The couple wasn’t sure what to do with the craftsman-style house: It was very traditional, while their tastes were rustic…and mid-century modern. It made for strange bedfellows, but they worked to find a middle ground.

“Rustic was easier to incorporate,” Leanne admitted. “The home definitely won the battle of ‘we’re not going to try to make this all mid-century.’ It’d be wrong to do that.”

Instead, they tried to lighten the uber-traditional style of the house with a few contemporary touches, starting with the lighting and paint. “They’re easy ways to upgrade,” she said. The couple didn’t love the wallpaper and curtains in the living room, so off they went, and the Fords freshened things up with a creamy white paint on the walls and a glossy, crisp white trim.

Tour the rest of the home:

“They have these incredible windows in the living room, but they were getting lost with the curtains,” Leanne explained. Sconces on the walls provided nighttime light, since the ceilings were a little too low for an overhead fixture.

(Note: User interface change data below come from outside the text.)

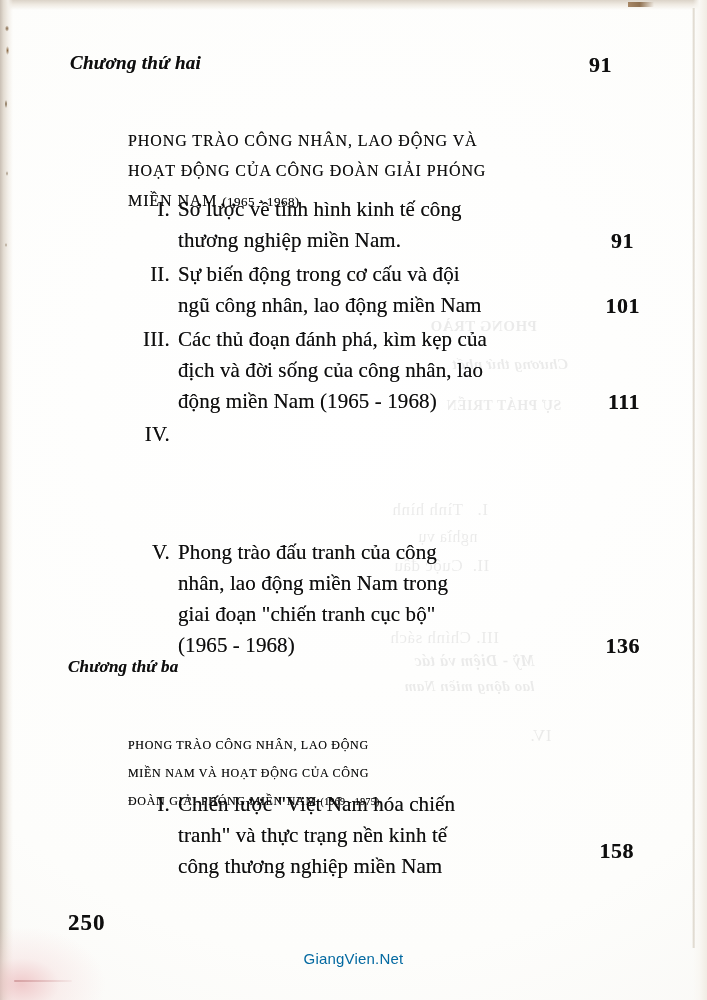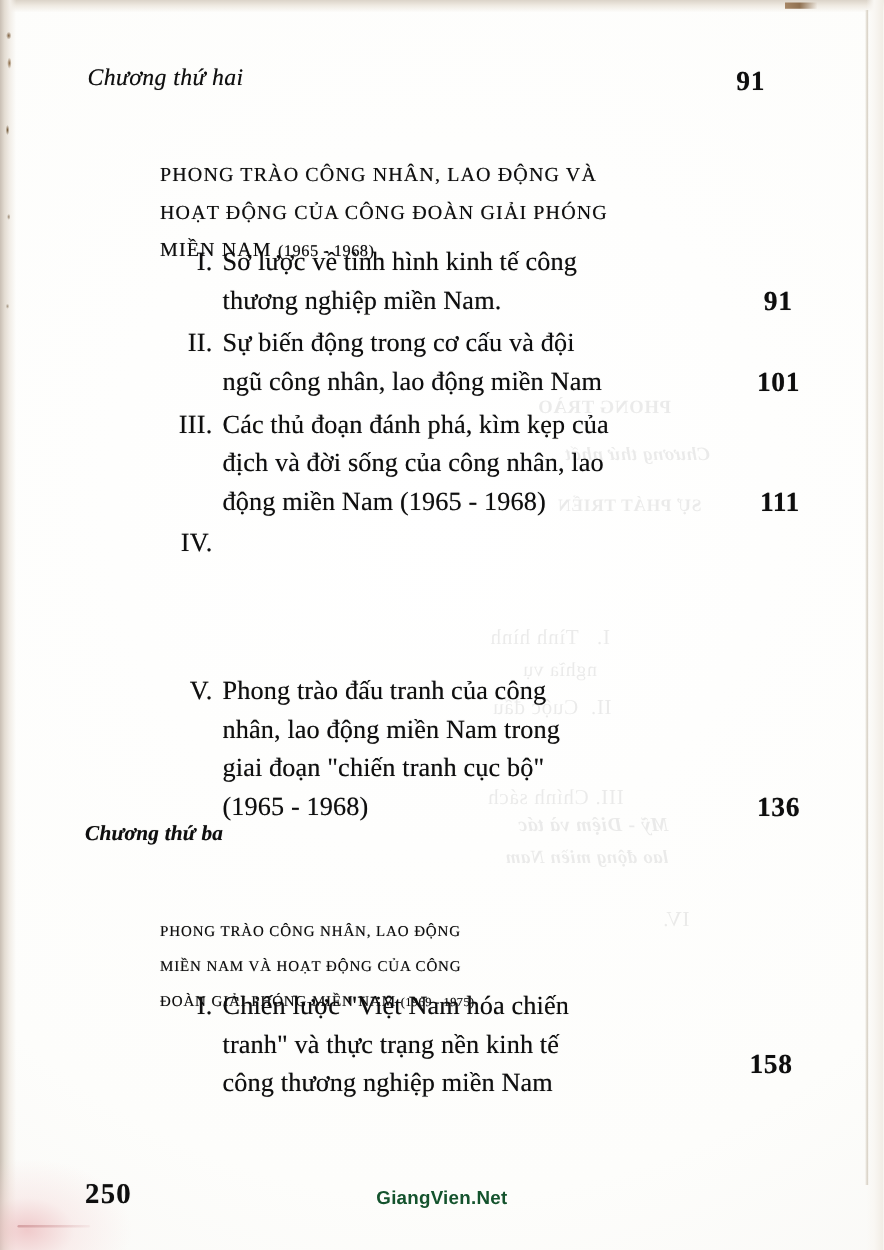--- a/index.html
+++ b/index.html
@@ -116,7 +116,7 @@
     position: absolute;
     top: 52px; left: 70px;
     font-style: italic;
-    font-weight: 400;
+    font-weight: 700;
     font-size: 19px;
     letter-spacing: .3px;
   }

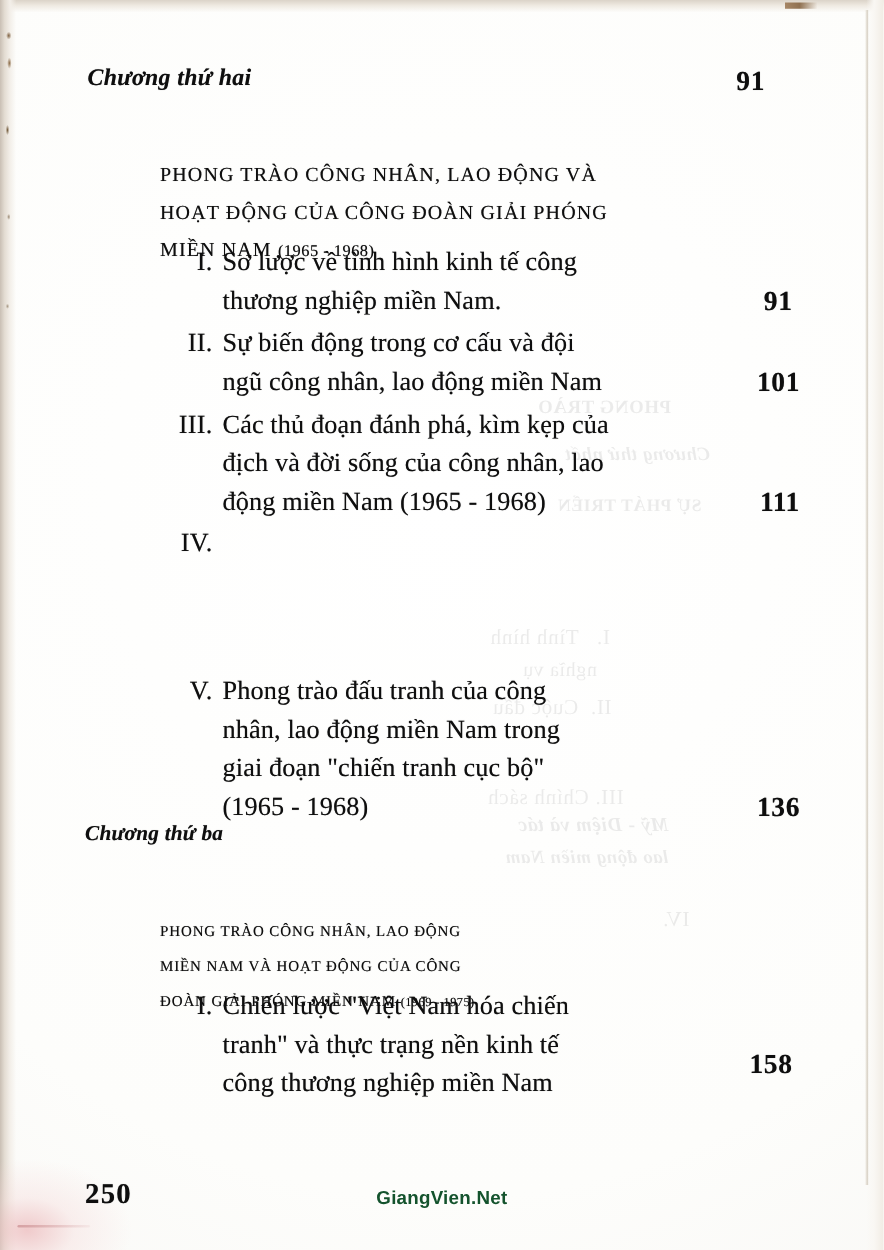--- a/index.html
+++ b/index.html
@@ -188,7 +188,6 @@
     font-weight: 700;
     font-size: 23px;
     letter-spacing: 1px;
-    margin-top: 32px;
   }
 
   .watermark {

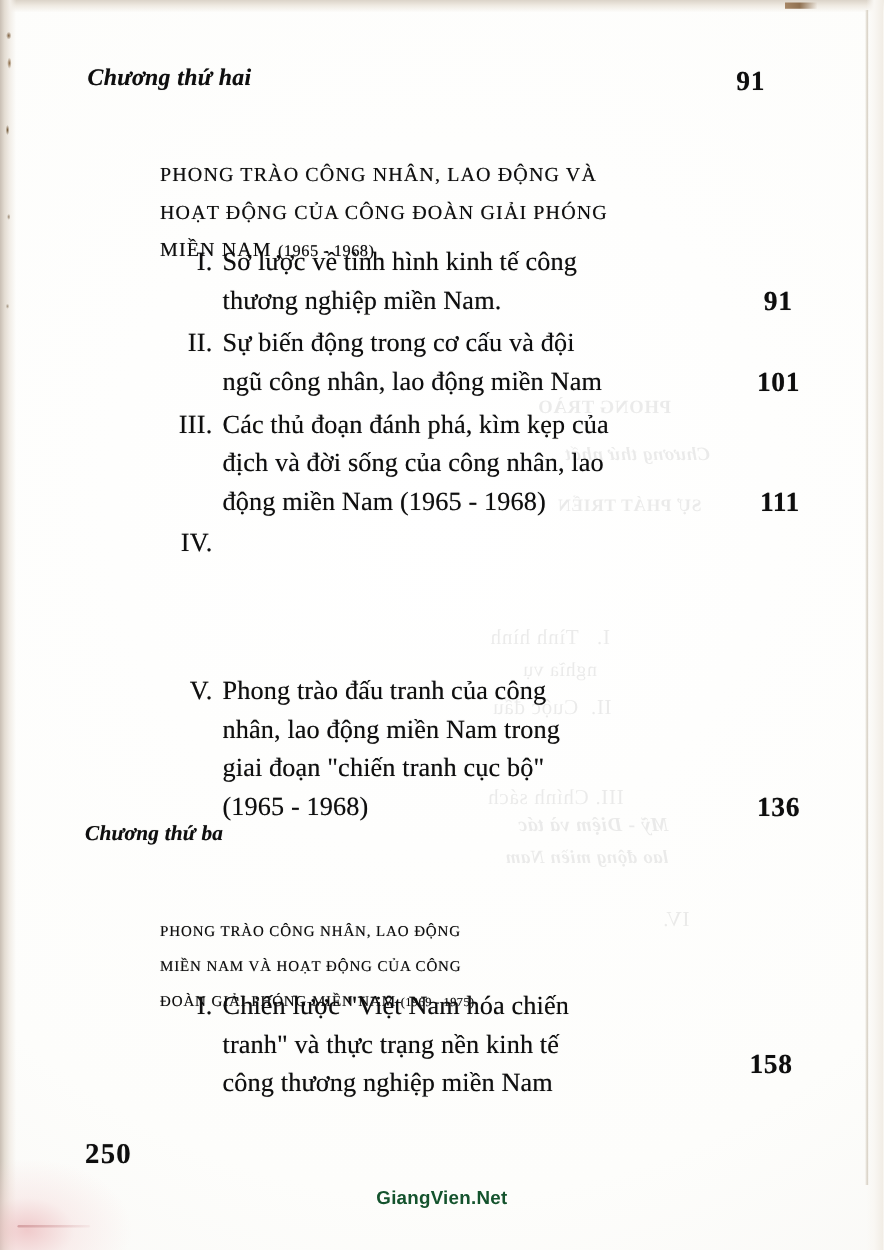--- a/index.html
+++ b/index.html
@@ -299,7 +299,7 @@
   </div>
 
   <div class="folio-bottom inked">250</div>
-  <div class="watermark" style="color: #14532d; font-weight: bold;">GiangVien.Net</div>
+  <div class="watermark" style="color: #0369a1;">GiangVien.Net</div>
 
 </div>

Leanne also moved all the furniture toward the center of the room to make the space seem larger, even if it wasn’t an open floor plan. “That’s the college dorm mentality, like ‘oh, we need more floor space,’ but pushing everything against the walls actually makes a space seem smaller,” she said.

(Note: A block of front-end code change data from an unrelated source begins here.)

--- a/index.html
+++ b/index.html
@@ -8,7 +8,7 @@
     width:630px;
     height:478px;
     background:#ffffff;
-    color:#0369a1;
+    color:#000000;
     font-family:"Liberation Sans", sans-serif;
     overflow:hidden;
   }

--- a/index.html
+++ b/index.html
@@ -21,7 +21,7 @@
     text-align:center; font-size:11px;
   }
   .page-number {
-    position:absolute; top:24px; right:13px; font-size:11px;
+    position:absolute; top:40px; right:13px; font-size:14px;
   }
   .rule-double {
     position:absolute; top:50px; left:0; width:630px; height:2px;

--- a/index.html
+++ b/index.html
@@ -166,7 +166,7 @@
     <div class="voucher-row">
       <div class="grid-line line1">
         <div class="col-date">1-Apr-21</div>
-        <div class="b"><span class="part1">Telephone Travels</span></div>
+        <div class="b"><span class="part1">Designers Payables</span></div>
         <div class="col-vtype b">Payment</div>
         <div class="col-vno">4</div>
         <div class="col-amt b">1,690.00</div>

Instead of a white mantel, she chose a glossy black—another modern flourish—to make it the focal point of the room. To connect the new and old, she chose more traditional lanterns (which happen to be outdoor lanterns from Restoration Hardware, actually), and installed them on either side of the fireplace. Leanne liked the vibe of the lanterns so much that she used the same lights in the front hallway.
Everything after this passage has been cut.